For 2021-22, Johnstown received $341,597 in regular CHIPS funding for 2021-22, not counting the additional $65,000. He said the city had $166,927 in cumulative rollover unspent CHIPS funding from prior years, which gives the city a combined $573,524 in its CHIPS budget.

The city also received $95,774 in PAVE NY funds which added to $12,771 in PAVE NY funds the city had saved from prior years, bringing those funds to $108,546.

Johnstown has also received $61,872 in EWR funding for 2021-22, which combined with $8,043 in unspent EWR funding from prior years gives the city a total of $69,915 in EWR money.

Vose said he always holds back a portion of the repaving funding from the state and federal government to give the city some flexibility in case additional work needs to be done on the repaving projects and to keep money saved for years when there are cuts, such as last year.

MILLER STREET

BRIDGE PROJECT

Vose said the state places restrictions on the repaving money can be spent, but one acceptable use is to help with the city’s $890,000 project to replace the Miller Street Bridge and replace culverts on North Chase and South Chase streets.

At it’s July 19 meeting the Common Council approved awarding the bid to replace the bridge and culverts to Jablonski Excavating.

Vose said the city has received a $717,457 state “Touring Route” grant, which is normally meant to go towards state routes maintained by the city, such as portions of Route 67 or Route 29.

“We don’t have a huge need with them, because we try to take care of those, so basically we’re using that money to help pay for the Miller Street Bridge construction and the North and South Chase Streets project,” Vose said. “That didn’t cover all it, so the balance ($172,543) is coming from CHIPS.”

Vose said the replacement of the Miller Street Bridge started last week.
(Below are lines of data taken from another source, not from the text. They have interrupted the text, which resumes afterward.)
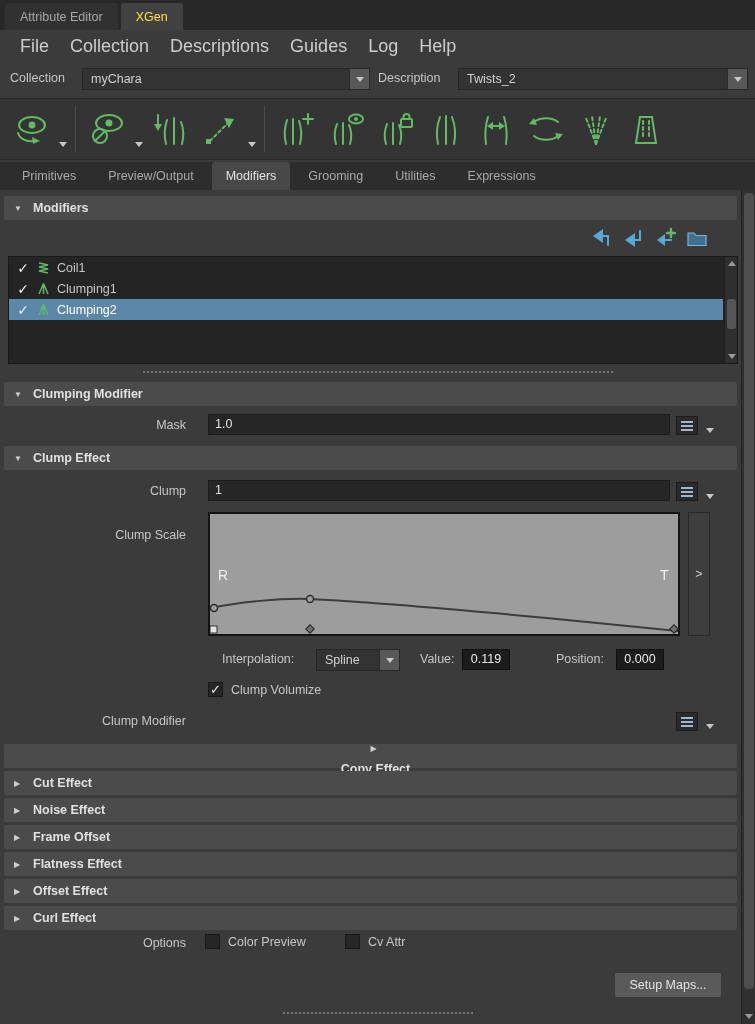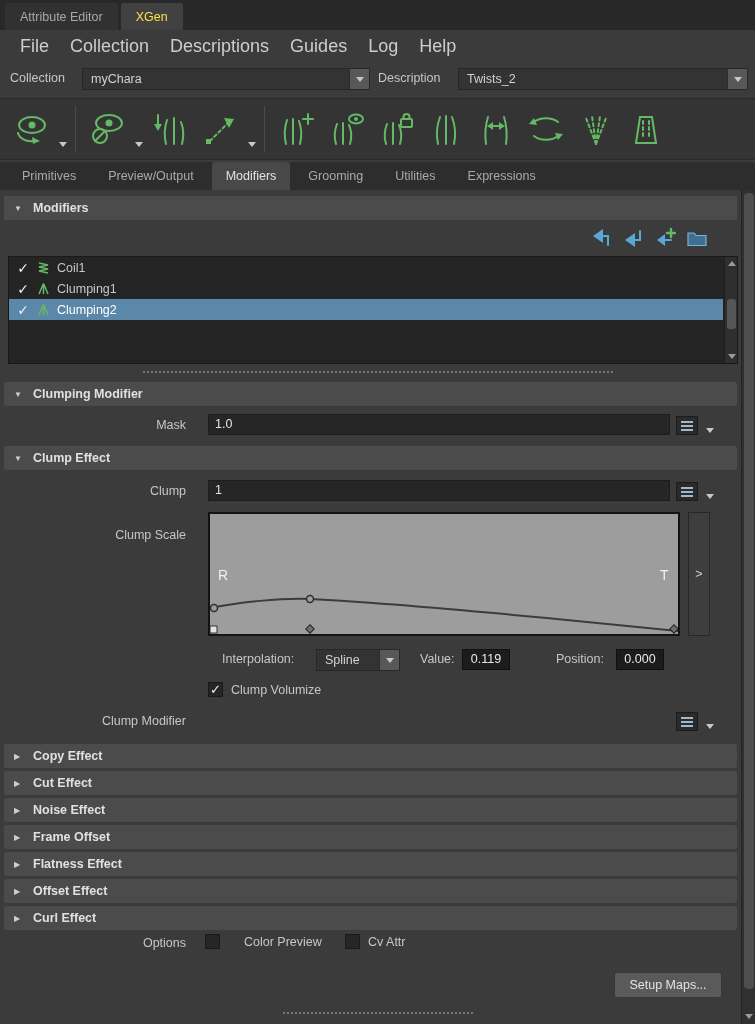--- a/index.html
+++ b/index.html
@@ -396,7 +396,7 @@
     <span class="field-caret"><span class="drop-tri"></span></span>
   </div>
 
-  <div class="frame" style="top:744px;">
+  <div class="frame" style="top:744px;flex-direction:column;">
     <span class="tri tri-closed"></span>
     <span class="frame-title">Copy Effect</span>
   </div>

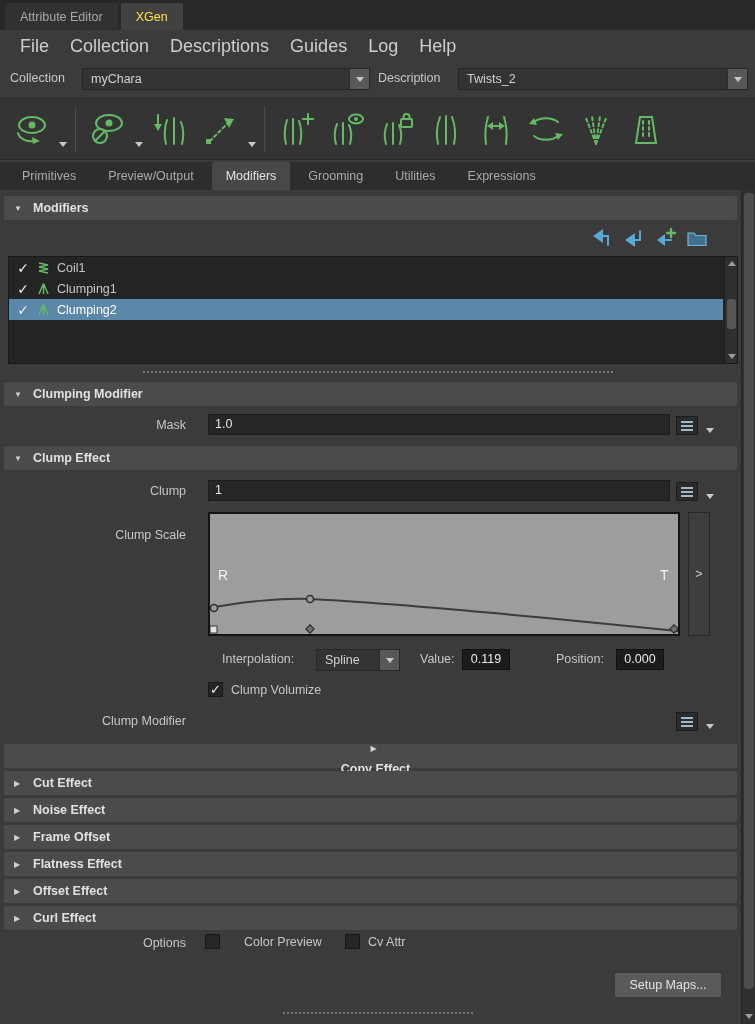--- a/index.html
+++ b/index.html
@@ -426,7 +426,7 @@
   </div>
 
   <span class="field-label" style="top:936px;">Options</span>
-  <div style="position:absolute;top:934px;left:205px;display:flex;align-items:center;gap:24px;">
+  <div style="position:absolute;top:934px;left:205px;display:flex;align-items:center;gap:8px;">
     <span class="cb"></span>
     <span>Color Preview</span>
   </div>

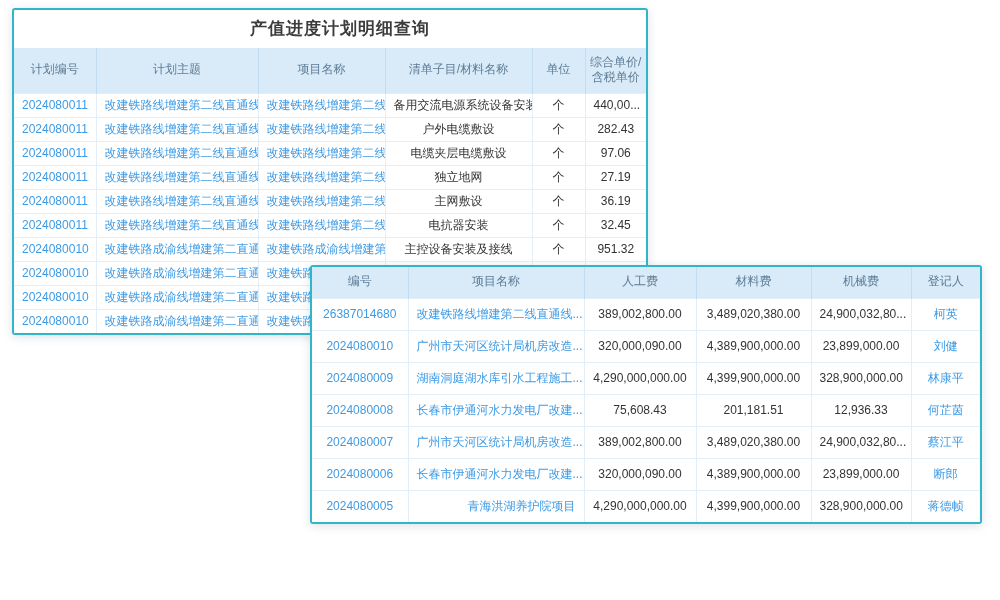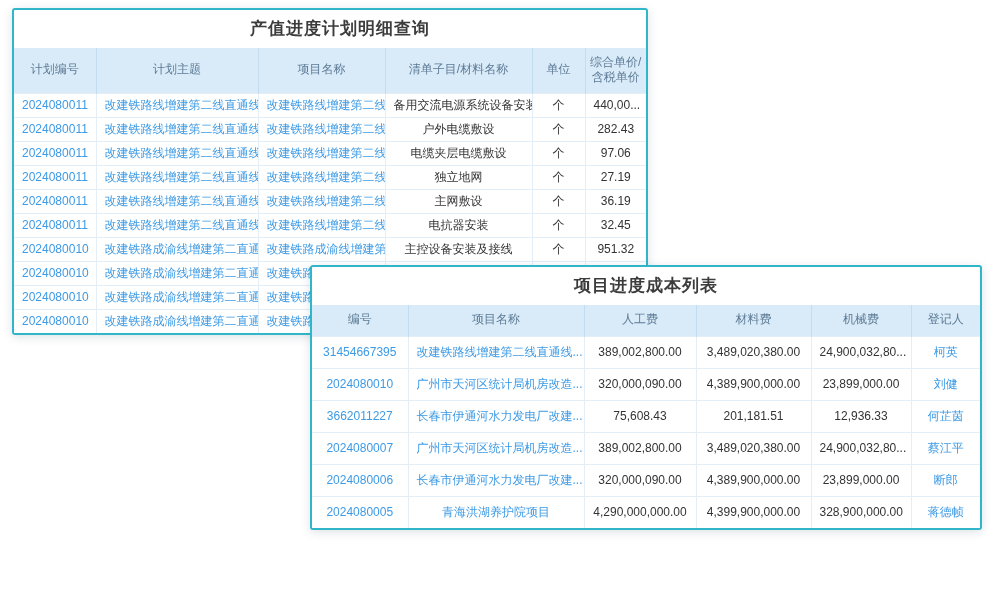--- a/index.html
+++ b/index.html
@@ -46,7 +46,7 @@
   .link { color:#3d9ae5; }
   .c-center { text-align:center; }
   .c-right  { text-align:center; }
-  .c-left   { text-align:center; }
+  .c-left   { text-align:right; }
 </style>
 </head>
 <body>

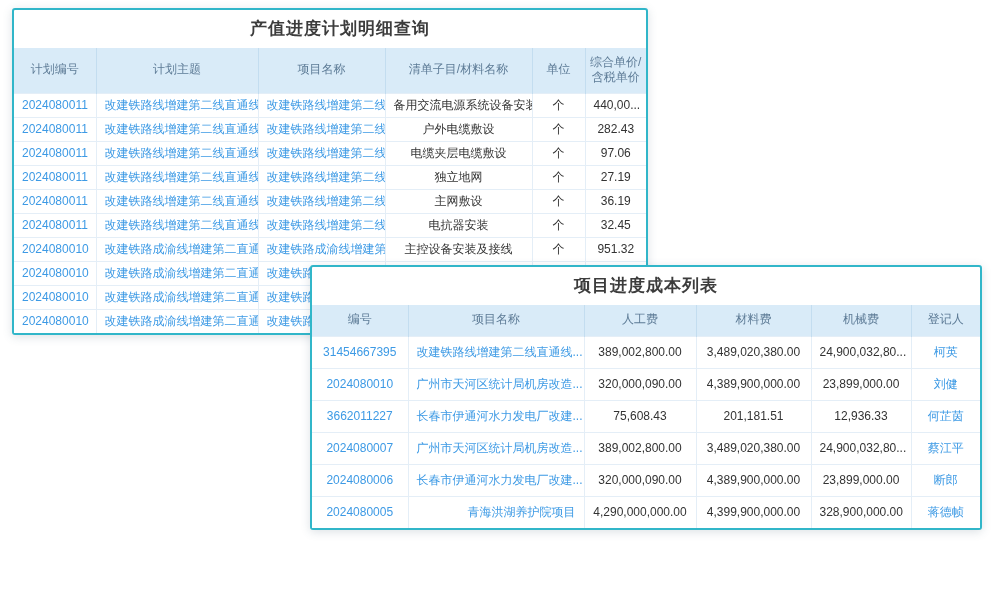--- a/index.html
+++ b/index.html
@@ -170,7 +170,6 @@
   </div>
 
   <div class="panel panel2">
-    <div class="panel-title">项目进度成本列表</div>
     <table>
       <colgroup>
         <col style="width:96px">

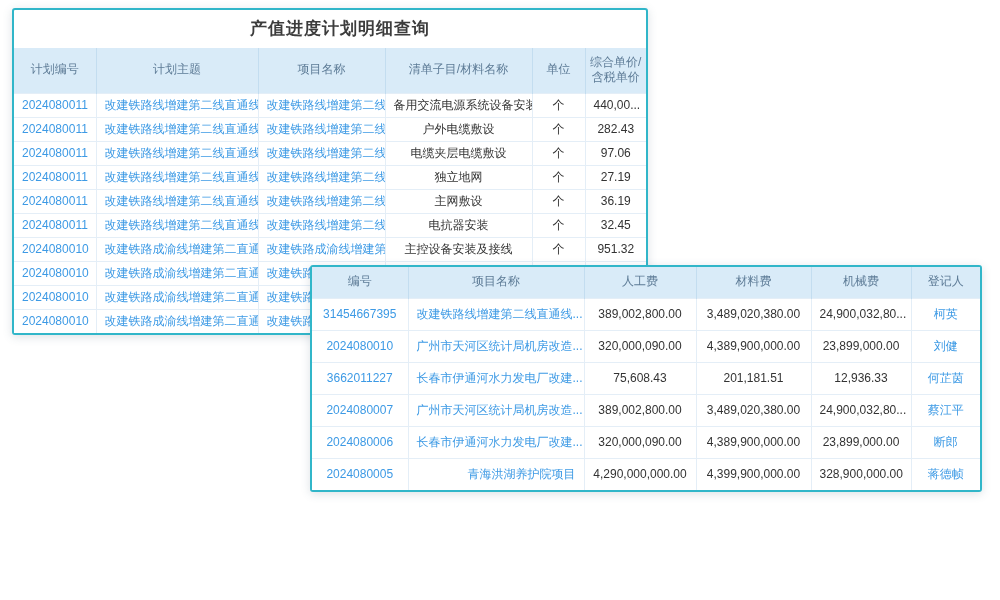--- a/index.html
+++ b/index.html
@@ -193,7 +193,7 @@
 
 
           <tr>
-            <td class="c-center link">31454667395</td>
+            <td class="c-center link">26387014680</td>
             <td class="c-left   link">改建铁路线增建第二线直通线...</td>
             <td class="c-right">389,002,800.00</td>
             <td class="c-right">3,489,020,380.00</td>

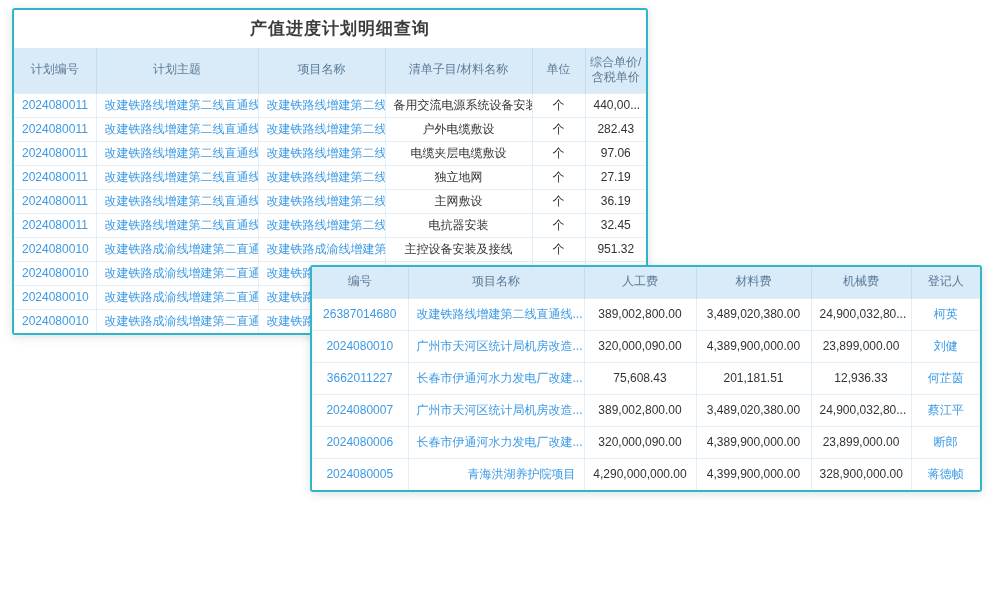--- a/index.html
+++ b/index.html
@@ -210,6 +210,14 @@
             <td class="c-center link">刘健</td>
           </tr>
 
+          <tr>
+            <td class="c-center link">2024080009</td>
+            <td class="c-left   link">湖南洞庭湖水库引水工程施工...</td>
+            <td class="c-right">4,290,000,000.00</td>
+            <td class="c-right">4,399,900,000.00</td>
+            <td class="c-right">328,900,000.00</td>
+            <td class="c-center link">林康平</td>
+          </tr>
 
           <tr>
             <td class="c-center link">3662011227</td>

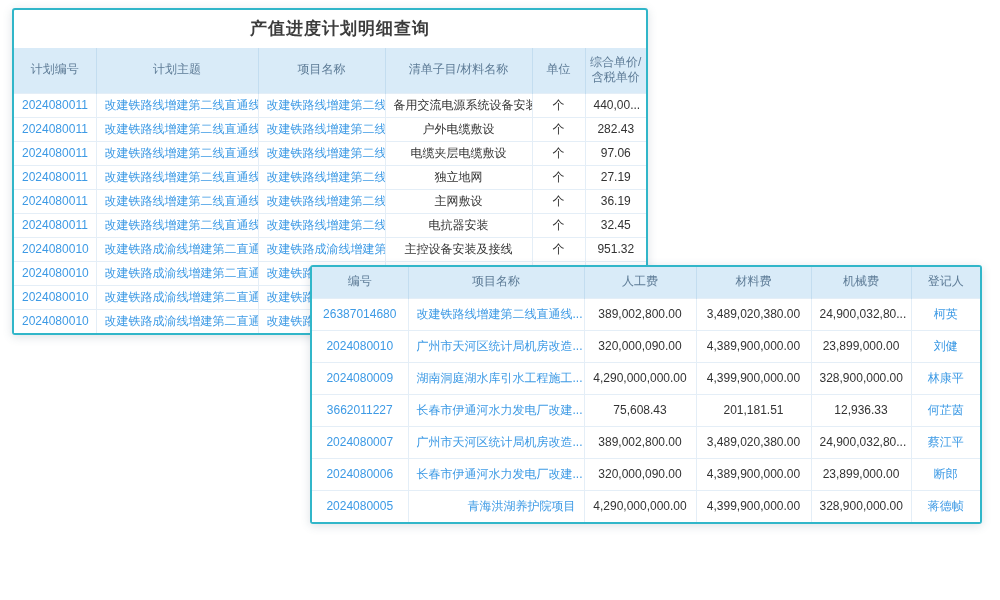--- a/index.html
+++ b/index.html
@@ -220,7 +220,7 @@
           </tr>
 
           <tr>
-            <td class="c-center link">3662011227</td>
+            <td class="c-center link">2024080008</td>
             <td class="c-left   link">长春市伊通河水力发电厂改建...</td>
             <td class="c-right">75,608.43</td>
             <td class="c-right">201,181.51</td>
He said members of the public have been asking about the bridge, which was removed completely several years ago, leaving a gap over the Cayadutta Creek.

“The new bridge is a free engineered structure, and we’re utilizing as much of the existing abutments as we can, should be pretty nice. It’ll be rated for truck traffic, and we’ll be able to use that as a pedestrian traffic route again,” he said.